Under pressure to grow and innovate in the face of rampant uncertainty, professional services firm executives are drawing on a particular set of core leadership skills to help their firms succeed. Based on our many conversations with executives across sectors, Russell Reynolds Associates has identified six competencies that are most essential in this time:
Executives need to be able to think independently and make very difficult decisions. Longer term, they will need to be resilient and able to withstand the resulting public scrutiny around their decisions.
In challenging times, the ability to show openness and vulnerability in all communications is critical for a leader to build rapport with others.
Leaders must be able to connect the organization to societal purpose and explain to employees its “reason for being.”
Offensive and defensive agility:
Knowing how and when to deploy “offensive” and “defensive” mindsets, leaders approach issues systematically and while thinking across multiple horizons.

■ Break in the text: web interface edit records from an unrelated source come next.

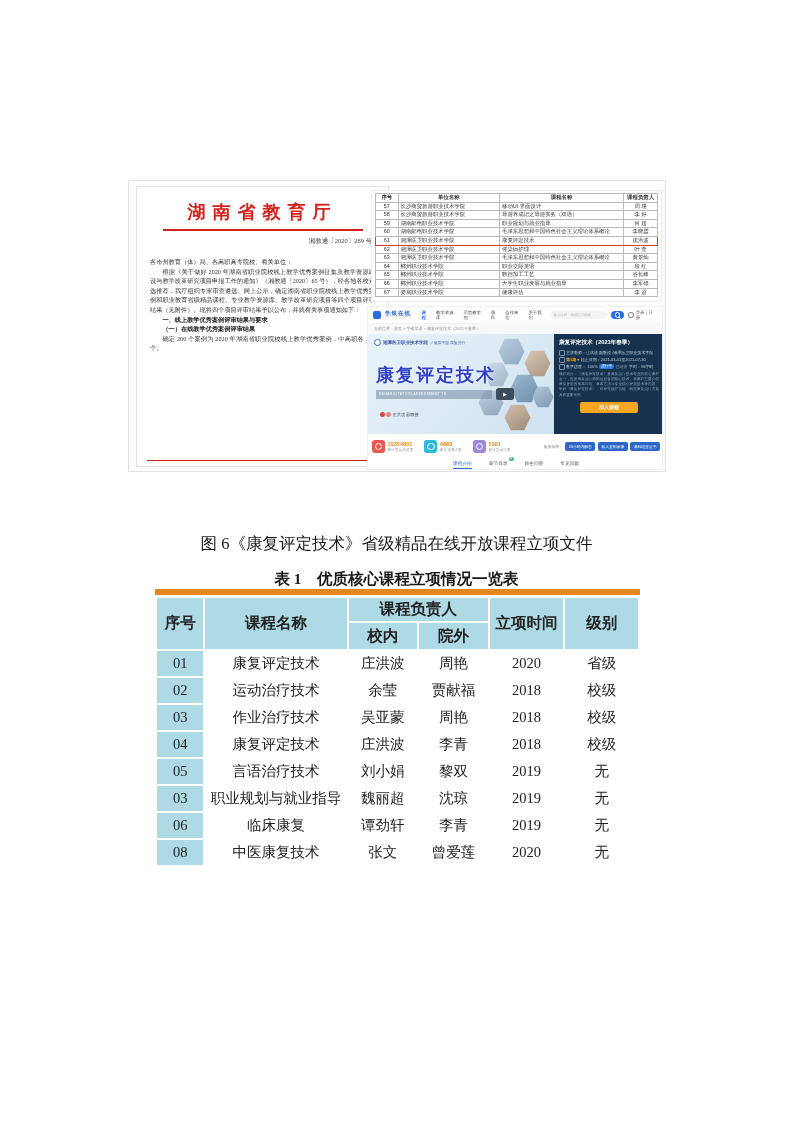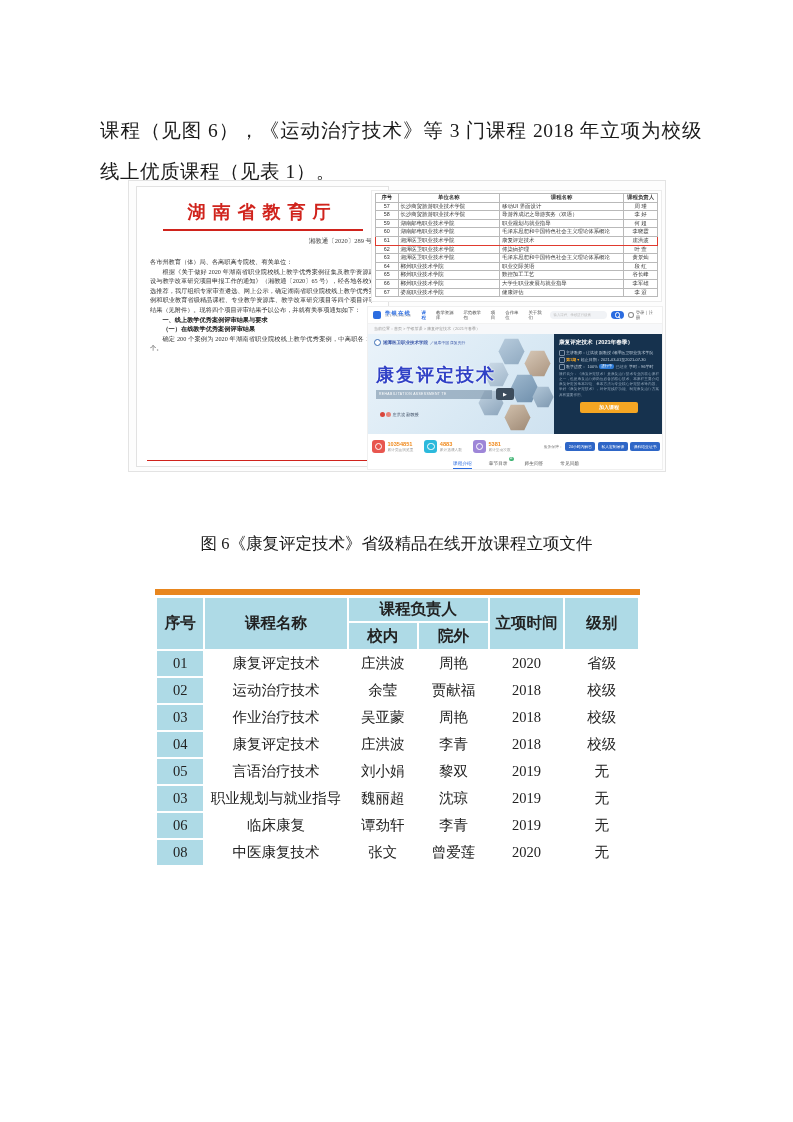--- a/index.html
+++ b/index.html
@@ -130,21 +130,20 @@
   .t1 td{text-align:center;padding:0;background:#fff;font-size:14.5px;}
   .t1 td.num{background:#aedae6;}
   .t1 tr.hdr1 th{height:23px;} .t1 tr.hdr2 th{height:26px;}
   .t1 tbody td{height:25px;}
 </style>
 </head>
 <body>
 
 <div class="page">
 
-  <p class="para1">课程（见图 6），《运动治疗技术》等 3 门课程 2018 年立项为校级线上优质课程（见表 1）。</p>
 
   <div class="figure">
 
     <div class="gov">
       <div class="gov-agency">湖南省教育厅</div>
       <div class="gov-rule"></div>
       <div class="gov-docno">湘教通〔2020〕289 号</div>
       <div class="gov-body">
         <p>各市州教育（体）局、各高职高专院校、有关单位：</p>
         <p class="gov-ind">根据《关于做好 2020 年湖南省职业院校线上教学优秀案例征集及教学资源建设与教学改革研究项目申报工作的通知》（湘教通〔2020〕65 号），经各地各校遴选推荐，我厅组织专家审查遴选、网上公示，确定湖南省职业院校线上教学优秀案例和职业教育省级精品课程、专业教学资源库、教学改革研究项目等四个项目评审结果（见附件）。现将四个项目评审结果予以公布，并就有关事项通知如下：</p>
@@ -361,20 +360,21 @@
           <span class="s-tab">
             <span>常见问题</span>
           </span>
       </div>
 
     </div>
   </div>
 
   <div class="caption">图 6《康复评定技术》省级精品在线开放课程立项文件</div>
 
+  <div class="t1-title">表 1　优质核心课程立项情况一览表</div>
 
   <div class="t1-block">
     <div class="t1-orange"></div>
     <table class="t1">
       <colgroup>
         <col style="width:46px">
           <col style="width:140px">
           <col style="width:68px">
         <col style="width:68px">
           <col style="width:73px">

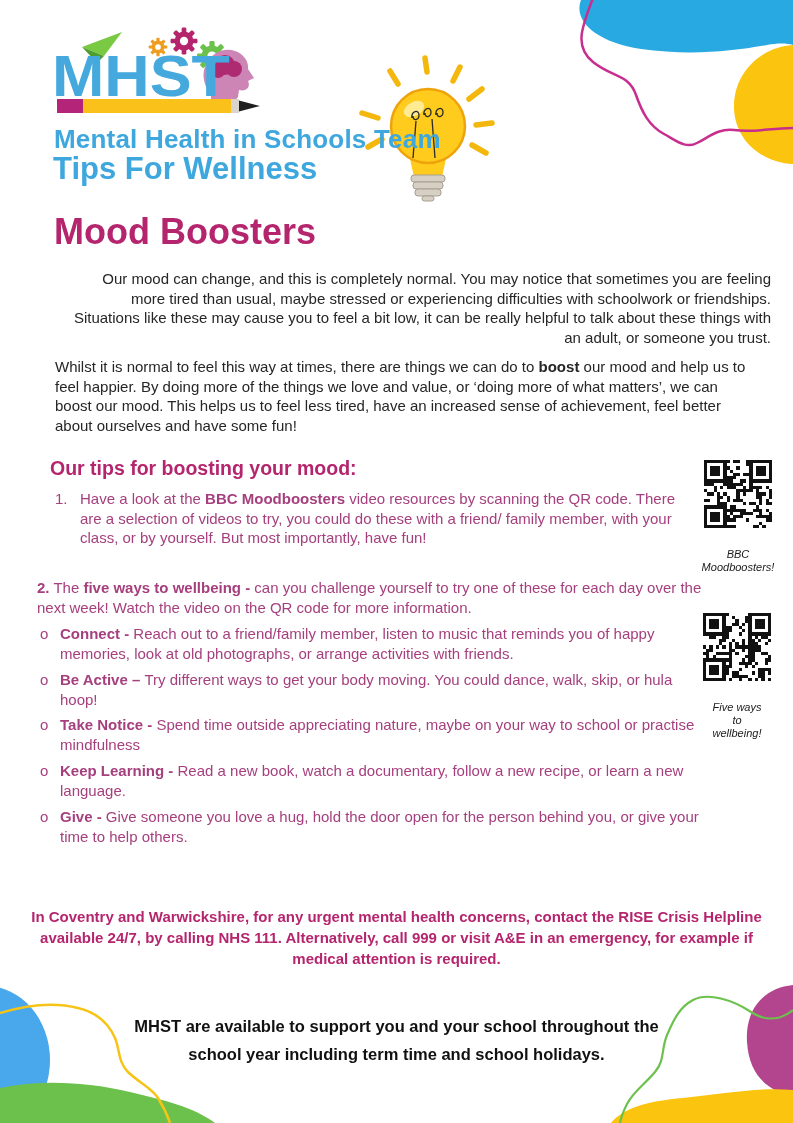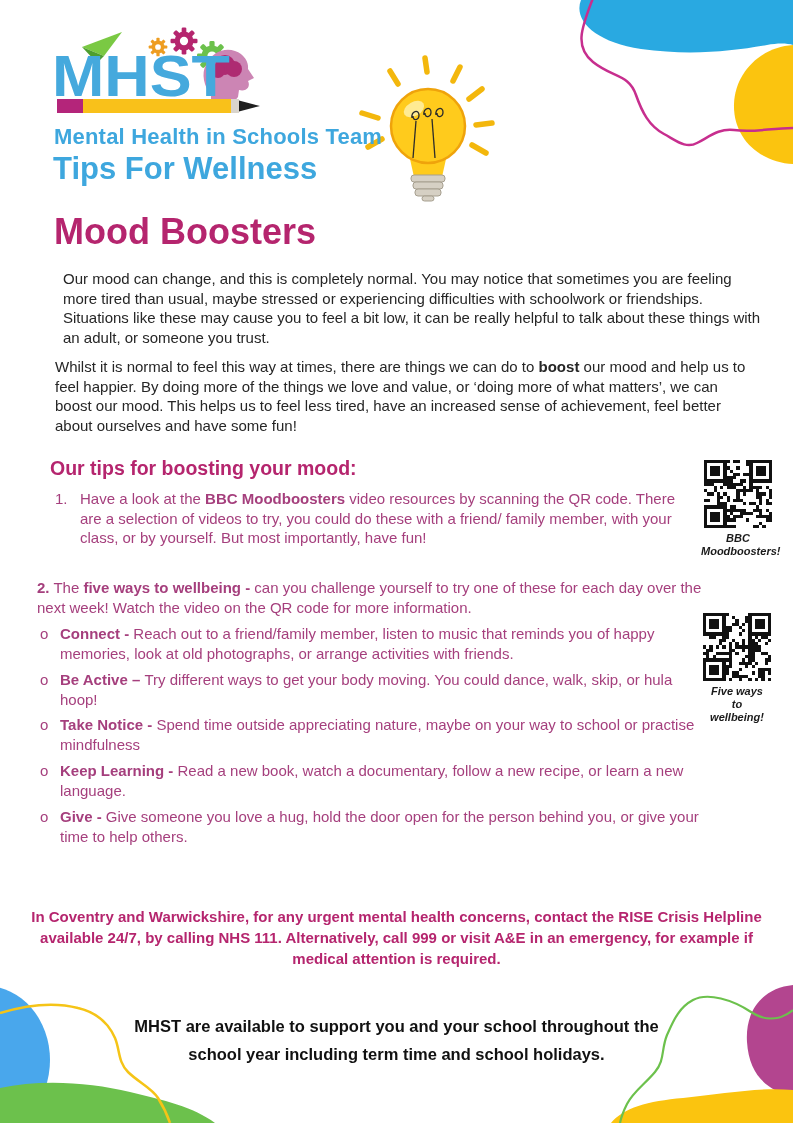--- a/index.html
+++ b/index.html
@@ -1,42 +1,42 @@
 <!DOCTYPE html>
 <html><head>
 <meta charset="utf-8">
 <style>
   html,body{margin:0;padding:0;background:#e8e8e8;}
   .page{position:relative;width:793px;height:1123px;background:#fff;overflow:hidden;
         margin:0 auto;font-family:"Liberation Sans",sans-serif;}
   .abs{position:absolute;}
   .blue-bold{color:#3EA7DE;font-weight:bold;}
-  .team-name{left:54px;top:124px;font-size:22px;letter-spacing:.2px;}
+  .team-name{left:54px;top:124px;font-size:26px;letter-spacing:.2px;}
   .page-title{left:53px;top:151px;font-size:31px;}
   .mood-title{left:54px;top:211px;font-size:36px;font-weight:bold;color:#B5256E;}
   .body-text{font-size:15px;line-height:19.5px;color:#262626;}
-  .p1{left:63px;top:269px;width:700px;}
+  .p1{left:71px;top:269px;width:700px;text-align:right;}
   .p2{left:55px;top:357px;width:700px;}
   .tips-heading{left:50px;top:457px;font-size:19.5px;font-weight:bold;color:#B5256E;}
   .list-text{font-size:15px;line-height:19.5px;color:#A53F7D;}
   .item1{left:55px;top:489px;width:645px;display:flex;}
   .item1 .num{width:25px;flex:none;}
   .item1 .txt{width:615px;}
   .item2{left:37px;top:578px;width:668px;}
   .bullets{left:40px;top:624px;width:665px;}
   .bullet{display:flex;margin-bottom:7px;}
   .bullet:nth-child(2){margin-bottom:6px;}
   .bullet .mark{width:20px;flex:none;}
   .bullet .txt{width:640px;}
   .qr-wrap{width:74px;text-align:center;}
   .qr1{left:701px;top:460px;}
   .qr2{left:700px;top:613px;}
   .qr-box{width:68px;height:68px;margin:0 auto;}
-  .qr-caption{margin-top:4px;font-size:11px;line-height:13px;font-style:italic;
-              color:#1a1a1a;white-space:pre-line;font-weight:bold;}
+  .qr-caption{margin-top:20px;font-size:11px;line-height:13px;font-style:italic;
+              color:#1a1a1a;white-space:pre-line;}
   .crisis{left:24px;top:906px;width:745px;text-align:center;font-size:15px;
           font-weight:bold;color:#B5256E;line-height:21px;}
   .support{text-align:center;font-size:16.5px;font-weight:bold;color:#111;line-height:28px;}
   .support1{left:124px;top:1012px;width:545px;}
   .support2{left:181px;top:1063px;width:430px;}
   b{font-weight:bold;}
 </style>
 </head>
 <body>
 

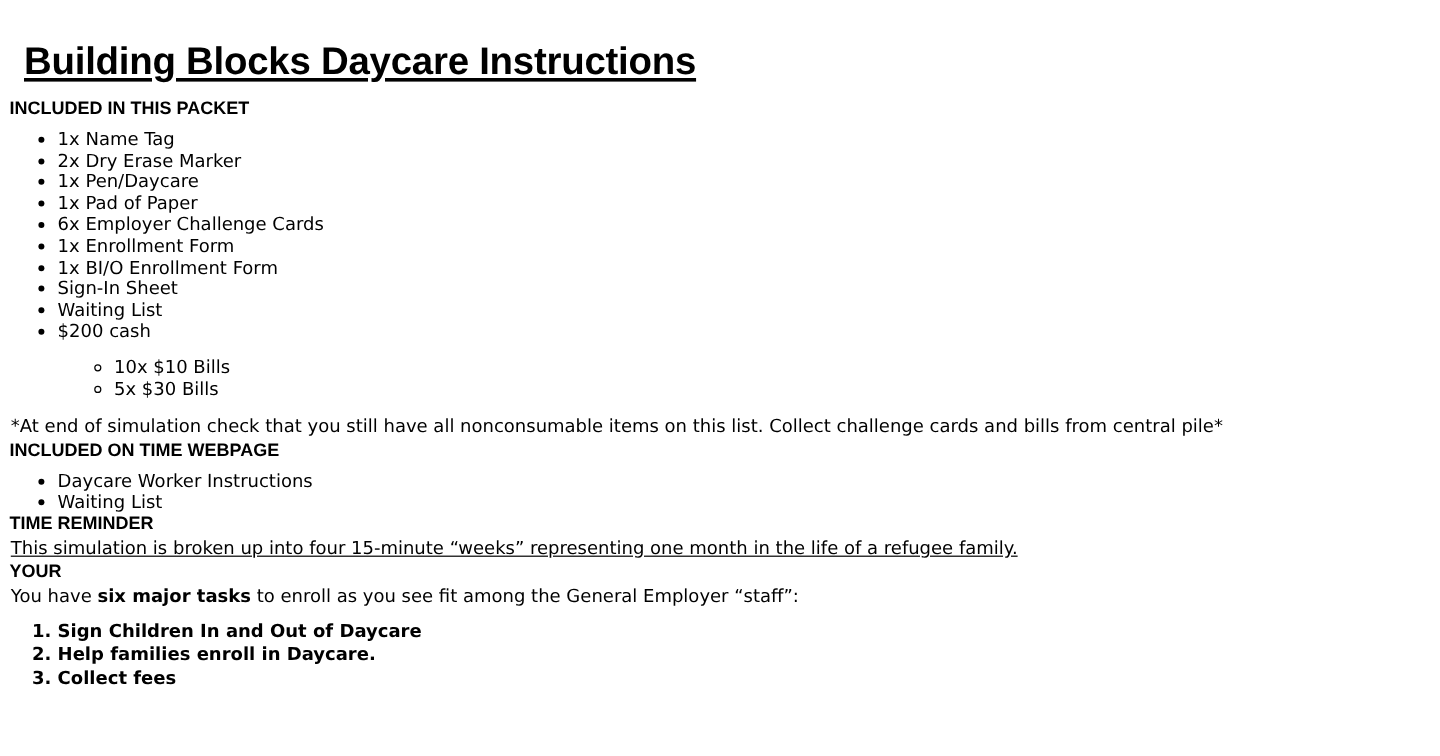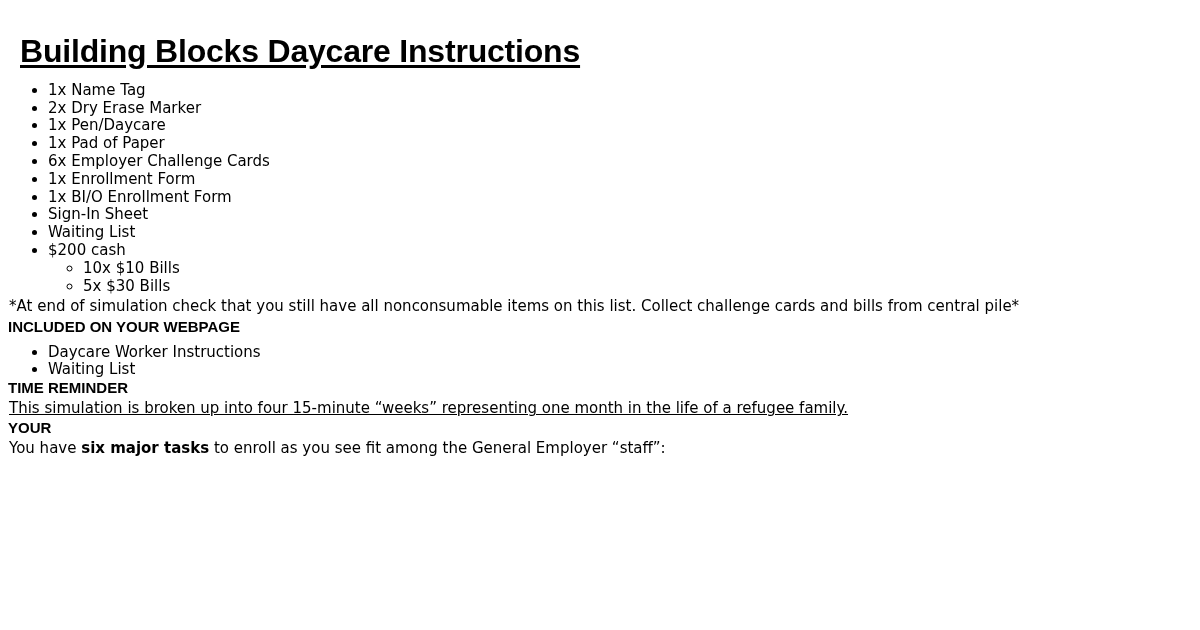--- a/index.html
+++ b/index.html
@@ -49,21 +49,21 @@
     margin: 8px 0 0 0;
     padding-left: 40px;
     list-style-type: disc;
   }
   ul.doc-list > li {
     font-size: 15px;
     line-height: 17.8px;
     margin: 0;
   }
   ul.sub-list {
-    margin: 0;
+    margin: 12px;
     padding-left: 35px;
     list-style-type: circle;
   }
   ul.sub-list > li {
     font-size: 15px;
     line-height: 17.8px;
   }
 
   p.body-text {
     font-size: 15px;
@@ -87,20 +87,21 @@
     font-weight: bold;
   }
 </style>
 </head>
 <body>
 
 <div class="page">
 
   <h1 class="doc-title">Building Blocks Daycare Instructions</h1>
 
+  <h2 class="section-heading sec-packet">INCLUDED IN THIS PACKET</h2>
 
   <ul class="doc-list">
     <li>1x Name Tag</li>
     <li>2x Dry Erase Marker</li>
     <li>1x Pen/Daycare</li>
     <li>1x Pad of Paper</li>
     <li>6x Employer Challenge Cards</li>
     <li>1x Enrollment Form</li>
     <li>1x BI/O Enrollment Form</li>
     <li>Sign-In Sheet</li>
@@ -109,29 +110,34 @@
       <span>$200 cash</span>
       <ul class="sub-list">
         <li>10x $10 Bills</li>
         <li>5x $30 Bills</li>
       </ul>
     </li>
   </ul>
 
   <p class="body-text note-line">*At end of simulation check that you still have all nonconsumable items on this list. Collect challenge cards and bills from central pile*</p>
 
-  <h2 class="section-heading sec-webpage">INCLUDED ON YOUR WEBPAGE</h2>
+  <h2 class="section-heading sec-webpage">INCLUDED ON TIME WEBPAGE</h2>
 
   <ul class="doc-list">
     <li>Daycare Worker Instructions</li>
     <li>Waiting List</li>
   </ul>
 
   <h2 class="section-heading sec-time">TIME REMINDER</h2>
 
   <p class="body-text time-para">This simulation is broken up into four 15-minute “weeks” representing one month in the life of a refugee family.</p>
 
   <h2 class="section-heading sec-tasks">YOUR</h2>
 
   <p class="body-text tasks-para"><span>You have </span><b>six major tasks</b><span> to enroll as you see fit among the General Employer “staff”:</span></p>
 
+  <ol class="task-list">
+    <li>Sign Children In and Out of Daycare</li>
+    <li>Help families enroll in Daycare.</li>
+    <li>Collect fees</li>
+  </ol>
 
 </div>
 
 </body></html>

Financial and operating sharpness:
To navigate the inevitable economic challenges, executives need to develop a strategy that is grounded in a strong understanding of operations and financial boundaries.
Forced digital acceleration:
From innovation to communication, digital is now critical to every leader’s goals. However, they must also get ahead of the challenges and threats associated with a reliance on technology.
The professional services industry will remain in flux as long its clients are, and no one yet knows exactly how long that will be. During this disruptive period, opportunities to gain advantages abound. To succeed, firms will need to transform their service offerings and consider more products and platforms to capture new markets; they will also need to re-learn how to build winning cultures in light of a distributed and often contract workforce. Despite significant pressure and uncertainty, those who come out as winners will lean on a particular set of leadership skills – including bravery, authenticity and agility—that allows them to stay ahead of the curve as myriad forces reshape the business world on all fronts.